In the Samenspraecken Waermondt explains to Gaergoedt how the growers’ plan would work in practice. If a bulb sold originally for 30 guilders had been resold three times, say for 60, 100, and 200 guilders, then the man who had offered 200 guilders had the choice of handing over the money and keeping the flower. If he no longer wanted it, he would have to pay 20 guilders to the man who had sold it to him in order to have their agreement annulled. The right of ownership would then revert to the florist who had bid 100 guilders, and he in turn would have to choose whether to keep the bulb for himself or pay compensation of 10 guilders to the man from whom he had purchased the tulip.
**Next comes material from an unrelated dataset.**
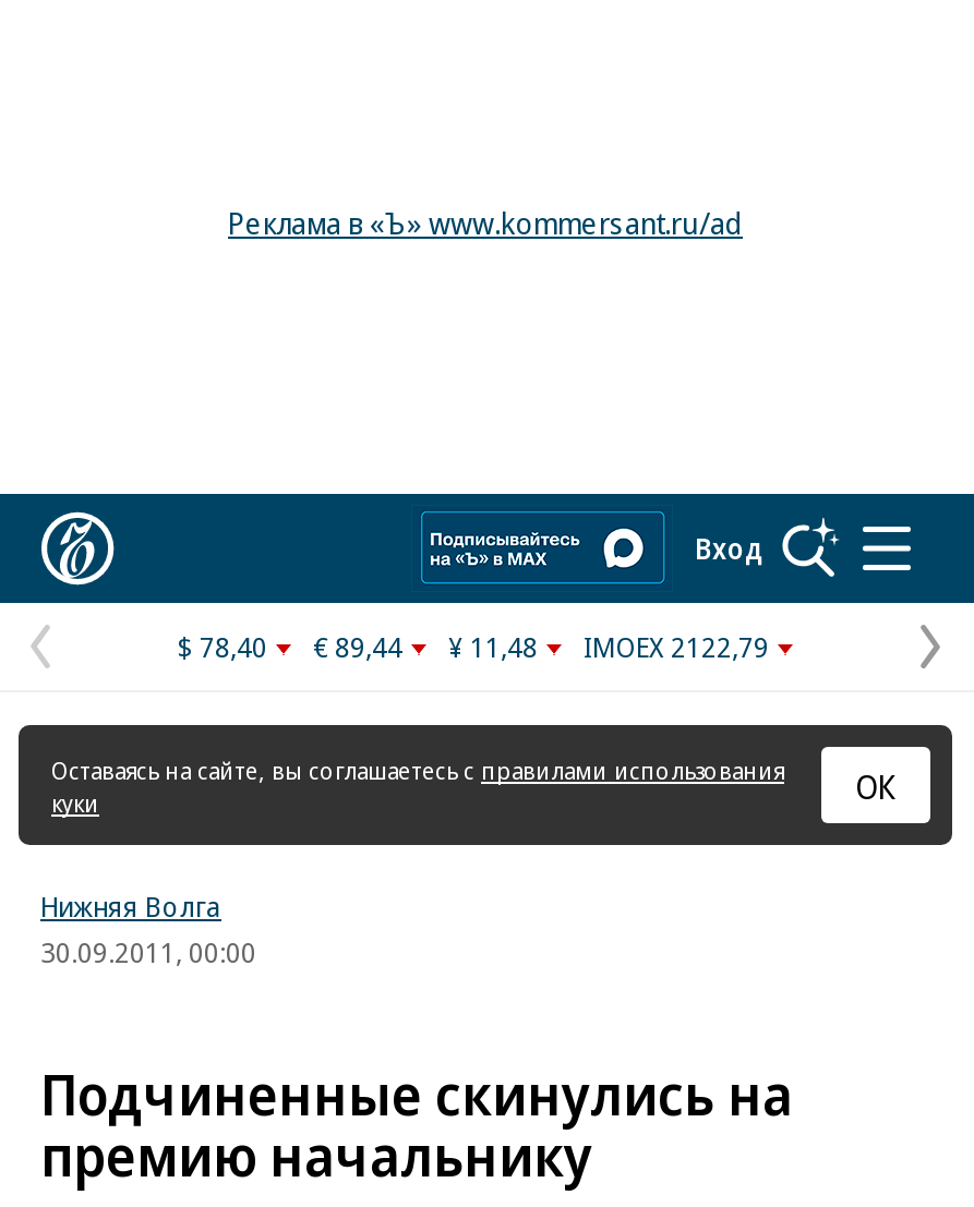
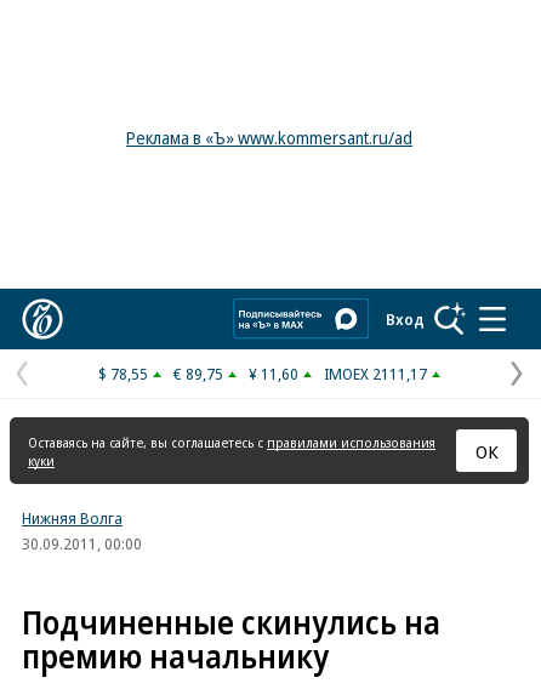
[178,627,267,666] $ 78,40 -> [98,363,148,385] $ 78,55
[313,627,402,666] € 89,44 -> [173,363,223,385] € 89,75
[448,627,538,666] ¥ 11,48 -> [249,363,298,385] ¥ 11,60
[584,627,769,666] IMOEX 2122,79 -> [324,363,427,385] IMOEX 2111,17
Waermondt does not say so, but presumably the growers’ intention was that if any one contract was settled in full, all those beneath it in the chain—including the original sale agreed by the grower—would also be honored. If none of the florists wanted to keep the bulb, possession would revert to the grower, who would receive 10 percent of the sale price as compensation. He then had every right to sell the tulip to another buyer if he could.
The reasons why the growers of Amsterdam declined to ratify this agreement are not known, but it is quite conceivable that they were shocked by the sheer scale of the surrender that their fellow growers were proposing. After all, the bulb farmers had every right, in the eyes of the law, to pursue claims to full payment for their produce. Only sheer pragmatism, the knowledge that it would be a sheer waste of time to pursue hundreds of insolvent debtors through the courts, can have persuaded the majority to voluntarily sign away their right to what must, in many cases, have been thousands of guilders. Ten percent—by which they meant one-tenth of the original sale price, not the final value of the tulips when the mania reached its peak—must have been all most bulb farmers believed they had a chance of recovering from the disaster.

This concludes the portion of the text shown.